Episode #079: AWS Graviton5 - ARM Takes Over the Data Center

Edit on GitHub Star

Duration: 11 minutes | Speakers: Jordan & Alex | Target Audience: Platform engineers, DevOps engineers, SREs

📰 News Segment: This episode covers the State of Platform Engineering 2026 report before the main topic.

Episode Summary

AWS just doubled the core count on their flagship ARM processors with Graviton5. One hundred ninety-two cores in a single socket, five times the L3 cache compared to Graviton4, and 3nm fabrication with bare-die cooling. With customer benchmarks showing 30-60% performance improvements and over 50% of new AWS CPU capacity already on Graviton, the question isn't whether to adopt ARM—it's whether you can afford to wait while competitors run 192 cores per instance at 20% lower cost.

News Segment

State of Platform Engineering 2026 Report - The headline finding is what they're calling the "shift down." Platform engineering practices that were previously only accessible to large enterprises are now reaching mid-market companies. Salaries remain strong, maturity is increasing across the industry, and the tools are getting more accessible.

Key Takeaways

192-core single socket: Graviton5 doubles Graviton4's core count while eliminating NUMA overhead—data doesn't cross socket boundaries, delivering 33% lower inter-core latency
5x cache increase: 180MB L3 cache total (2.67x more per core), enabling database workloads to fit working sets entirely in cache and eliminate memory latency
Customer benchmarks: Atlassian (30% higher Jira performance, 20% lower latency), Honeycomb (20-25% lower latency, 15% less CPU), SAP (35-60% HANA OLTP improvement)
Security via formal verification: Nitro Isolation Engine provides mathematical proofs—not just testing—that customer workloads are isolated. Implementation and proofs available for customer review
98% adoption: Top 1,000 EC2 customers including Adobe, Airbnb, Epic Games, Pinterest, Snowflake already on Graviton. Over 50% of new AWS CPU capacity uses Graviton
Migration framework: Evaluate workload composition, audit dependencies for ARM readiness, start with stateless services, compare p99 latency distributions, factor in 20-30% instance pricing reduction

Platform Team Action Items

Audit current architecture for ARM readiness (dependency tree, build pipeline, container images)
Create a Graviton migration playbook documenting testing, validation, and rollout
Set up dual-arch CI/CD (GitHub Actions and GitLab CI both support multi-arch builds)
Establish performance baselines before migration
Plan for regional constraints (Graviton4 not available in all regions; M9g in limited preview)

Resources

InfoQ - AWS Graviton5 M9g Instances - Original announcement coverage
Amazon EC2 M9g Instances - Official instance documentation
About Amazon - AWS Graviton5 - AWS announcement
AWS What's New - M9g Preview - Preview availability details
State of Platform Engineering 2026 - Industry report on platform engineering maturity

Transcript

Alex: Welcome to the Platform Engineering Playbook Daily Podcast. Today's news and a deep dive to help you stay ahead in platform engineering.

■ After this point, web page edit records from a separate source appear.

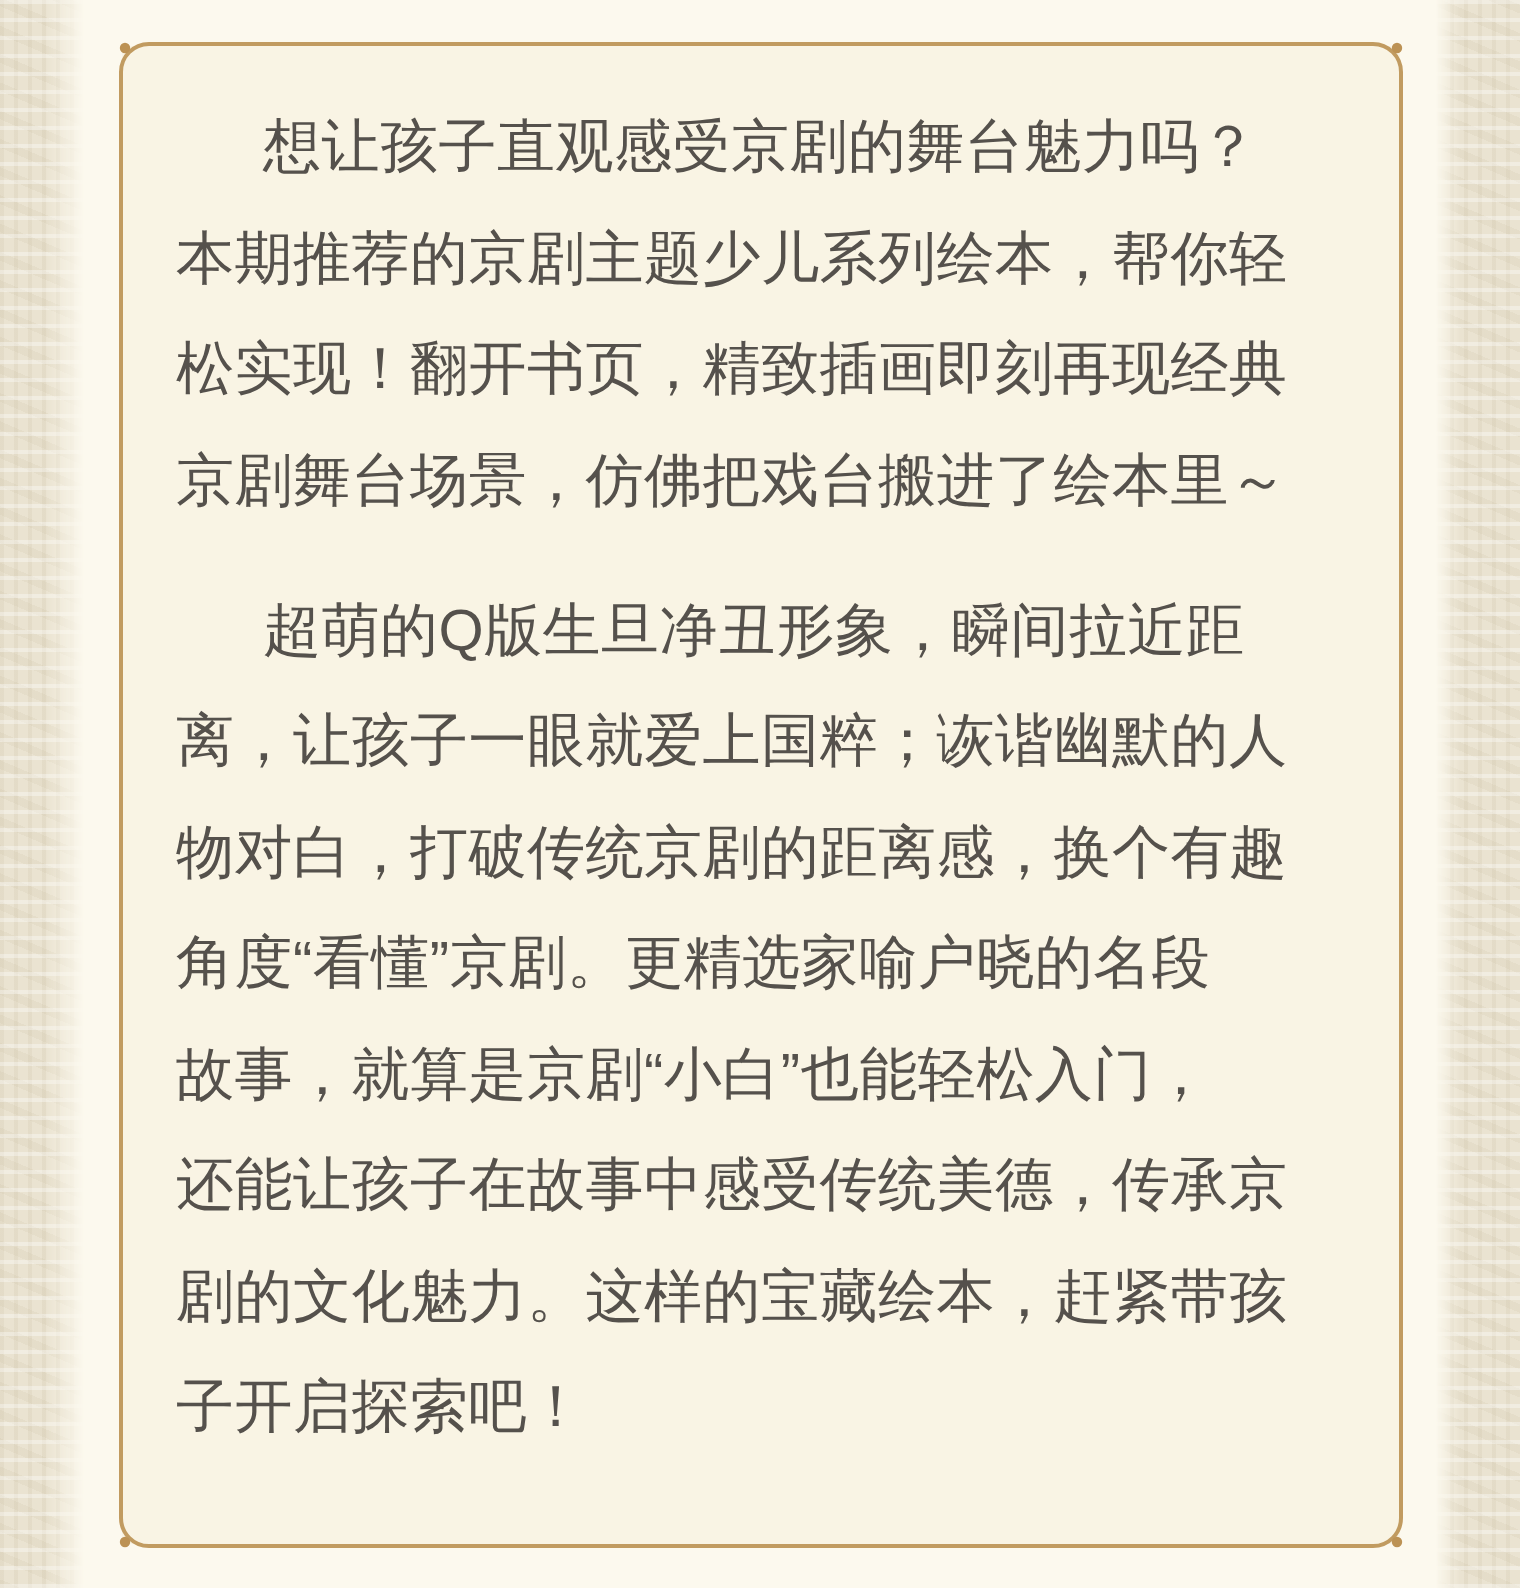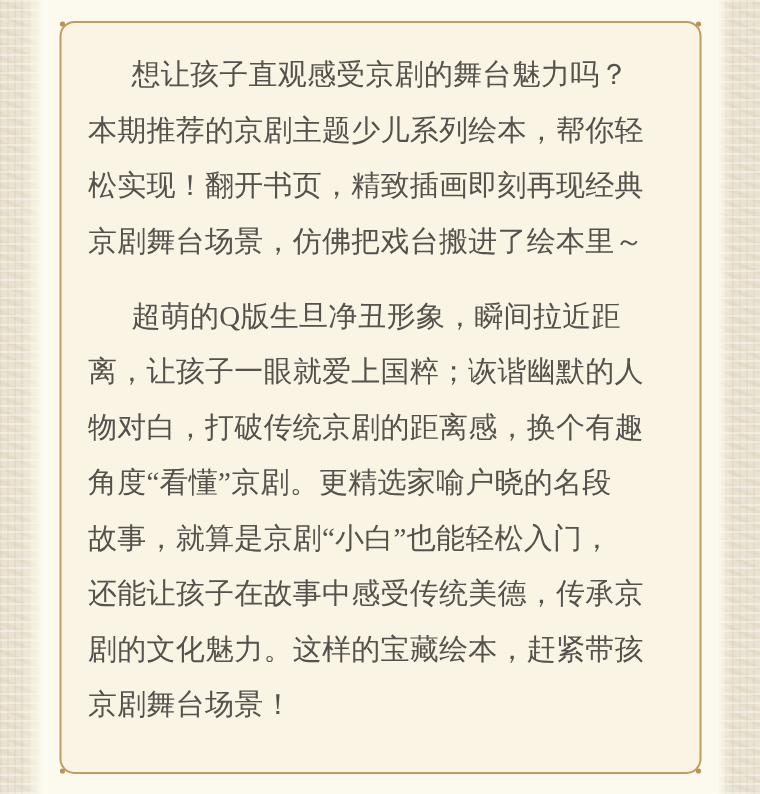--- a/index.html
+++ b/index.html
@@ -45,7 +45,6 @@
     white-space:pre-line;       
     text-indent:1.5em;          
     text-align:left;
-    font-family:Liberation Serif, serif;
   }
   .article p.para + p.para{margin-top:19.5px;}
 </style>

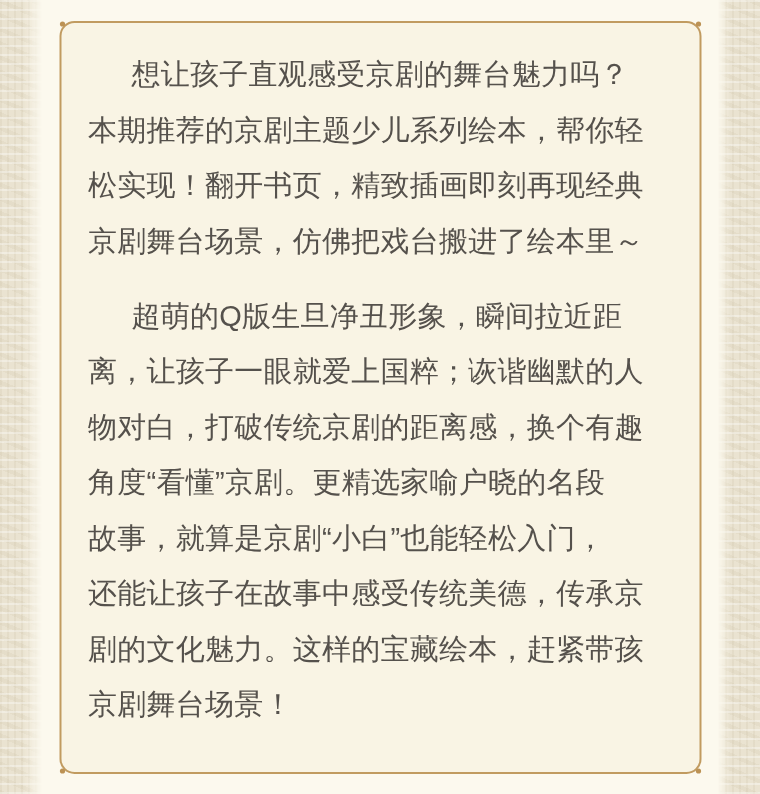--- a/index.html
+++ b/index.html
@@ -77,7 +77,7 @@
 故事，就算是京剧“小白”也能轻松入门，
 还能让孩子在故事中感受传统美德，传承京
 剧的文化魅力。这样的宝藏绘本，赶紧带孩
-京剧舞台场景！</p>
+子开启探索吧！</p>
   </div>
 
 </body></html>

Today we're covering the biggest compute announcement of the year. AWS just doubled the core count on their flagship ARM processors, and the numbers are making even the most committed x86 shops take notice. One hundred ninety-two cores in a single socket. Let that sink in.

Jordan: Wait, one ninety-two? The previous generation topped out at ninety-six. That's not an incremental improvement.

Alex: It's not. And the cache story is even more dramatic. Five times the L3 cache compared to Graviton4. That's one hundred eighty megabytes of L3 cache in a single processor.

Jordan: Before we dig into the architecture, we have one quick news item that sets up today's theme nicely.

Alex: The State of Platform Engineering 2026 report just dropped. The headline finding is what they're calling the shift down. Platform engineering practices that were previously only accessible to large enterprises are now reaching mid-market companies. Salaries remain strong, maturity is increasing across the industry, and the tools are getting more accessible.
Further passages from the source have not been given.